[Stored records]

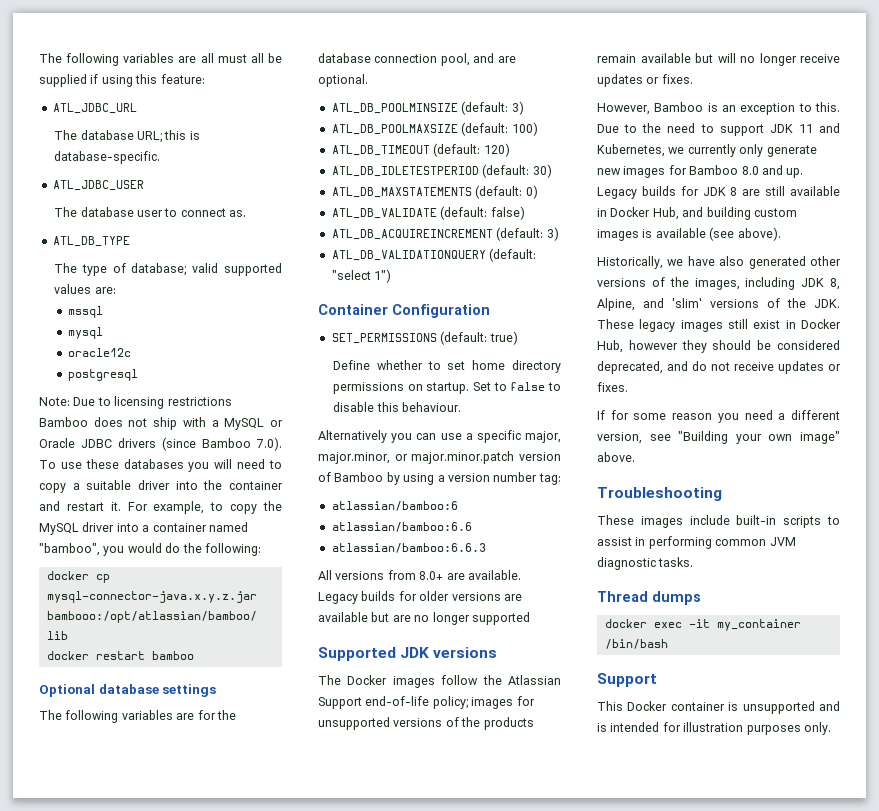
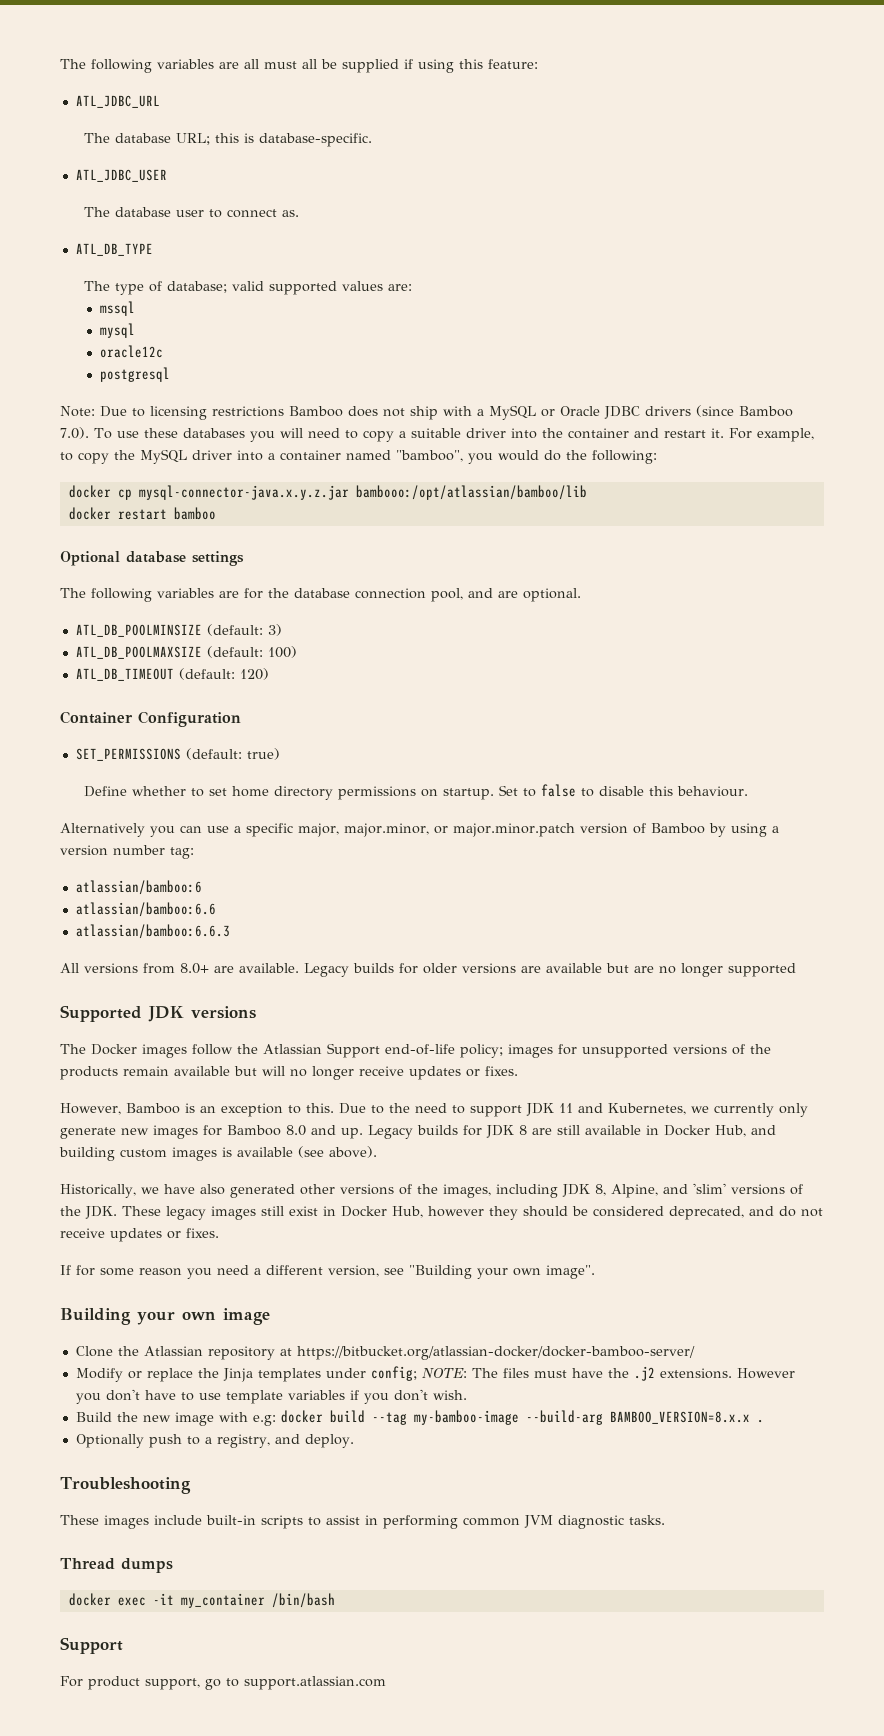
[331,164,552,178] [331,185,538,199] [331,206,525,220] [331,227,559,241] [331,248,537,262] [331,269,392,283] // ATL_DB_IDLETESTPERIOD (default: 30) // ATL_DB_MAXSTATEMENTS (default: 0) // ATL_DB_VALIDATE (default: false) // ATL_DB_ACQUIREINCREMENT (default: 3) // ATL_DB_VALIDATIONQUERY (default: "select 1") -> (269, 674) none
[800,431,840,444] [597,452,635,462] image" above. -> [546,1265,595,1279] [60,1308,270,1325] [75,1346,695,1360] [75,1366,795,1382] [75,1389,467,1404] [75,1410,764,1426] [75,1434,354,1448] image". // Building your own image // Clone the Atlassian repository at https://bitbucket.org/atlassian-docker/docker-bamboo-server/ // Modify or replace the Jinja templates under config; NOTE: The files must have the .j2 extensions. However you don't have to use template variables if you don't wish. // Build the new image with e.g: docker build --tag my-bamboo-image --build-arg BAMBOO_VERSION=8.x.x . // Optionally push to a registry, and deploy.
[597,701,840,714] [597,722,831,735] This Docker container is unsupported and is intended for illustration purposes only. -> [60,1676,386,1690] For product support, go to support.atlassian.com

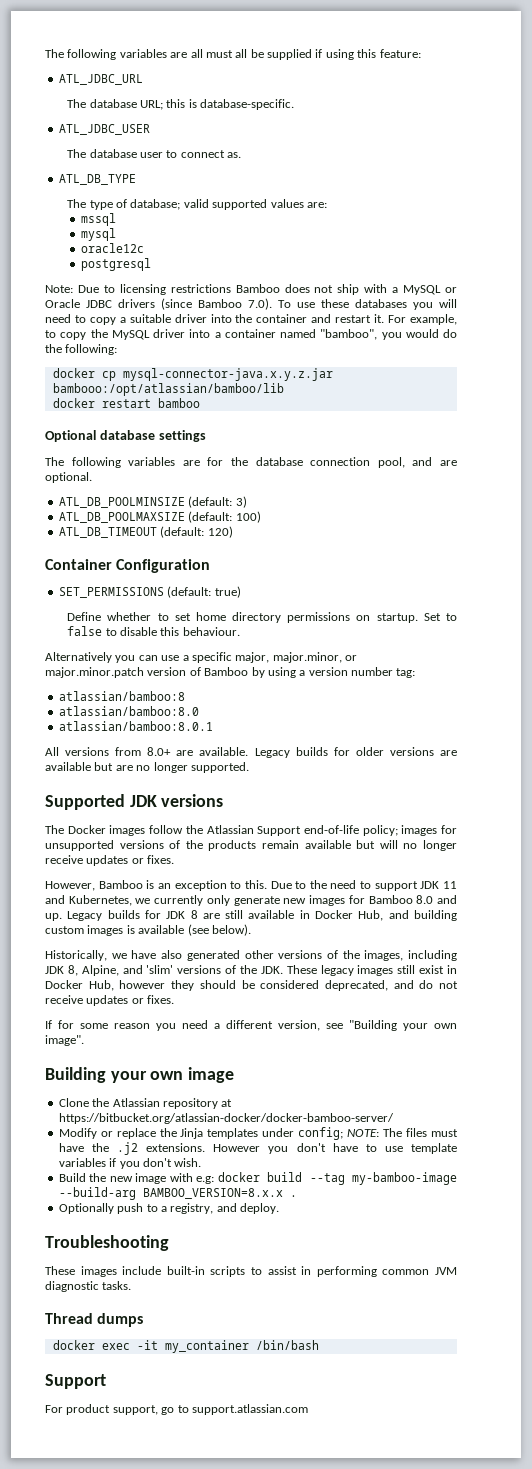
[75,880,202,895] [75,902,216,917] [75,924,230,939] atlassian/bamboo:6 // atlassian/bamboo:6.6 // atlassian/bamboo:6.6.3 -> [58,691,185,701] [58,706,199,716] [58,721,213,731] atlassian/bamboo:8 // atlassian/bamboo:8.0 // atlassian/bamboo:8.0.1
[728,963,796,977] supported -> [190,762,249,773] supported.
[329,1146,377,1158] above). -> [211,924,251,936] below).

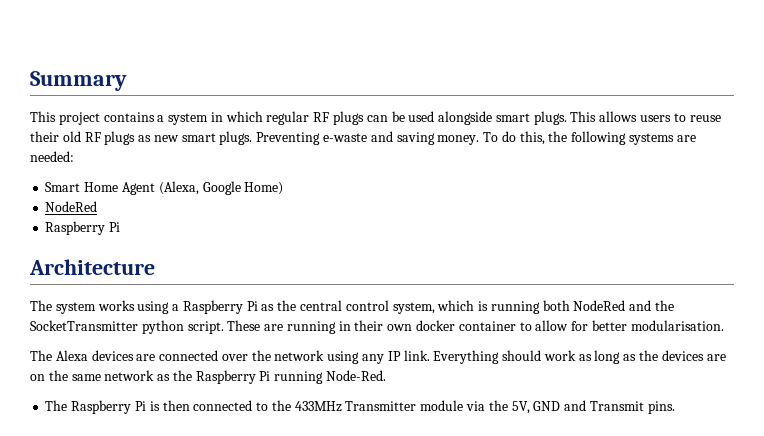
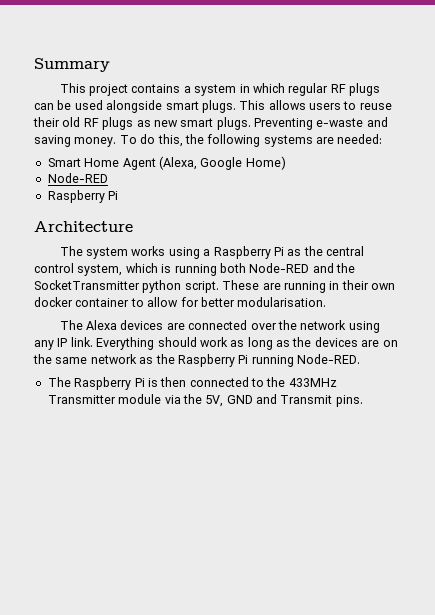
[45,201,98,212] NodeRed -> [47,173,108,183] Node-RED
[573,300,626,311] NodeRed -> [249,263,310,273] Node-RED
[326,370,387,381] Node-Red. -> [297,354,360,364] Node-RED.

| What this task involves |
Once you reach the line containing "[597,701,840,714] [597,722,831,735] This", print it and every line after it exactly, through the end of the entries, without any pictures.

| Response area |
[597,701,840,714] [597,722,831,735] This Docker container is unsupported and is intended for illustration purposes only. -> [60,1676,386,1690] For product support, go to support.atlassian.com

[75,880,202,895] [75,902,216,917] [75,924,230,939] atlassian/bamboo:6 // atlassian/bamboo:6.6 // atlassian/bamboo:6.6.3 -> [58,691,185,701] [58,706,199,716] [58,721,213,731] atlassian/bamboo:8 // atlassian/bamboo:8.0 // atlassian/bamboo:8.0.1
[728,963,796,977] supported -> [190,762,249,773] supported.
[329,1146,377,1158] above). -> [211,924,251,936] below).

[45,201,98,212] NodeRed -> [47,173,108,183] Node-RED
[573,300,626,311] NodeRed -> [249,263,310,273] Node-RED
[326,370,387,381] Node-Red. -> [297,354,360,364] Node-RED.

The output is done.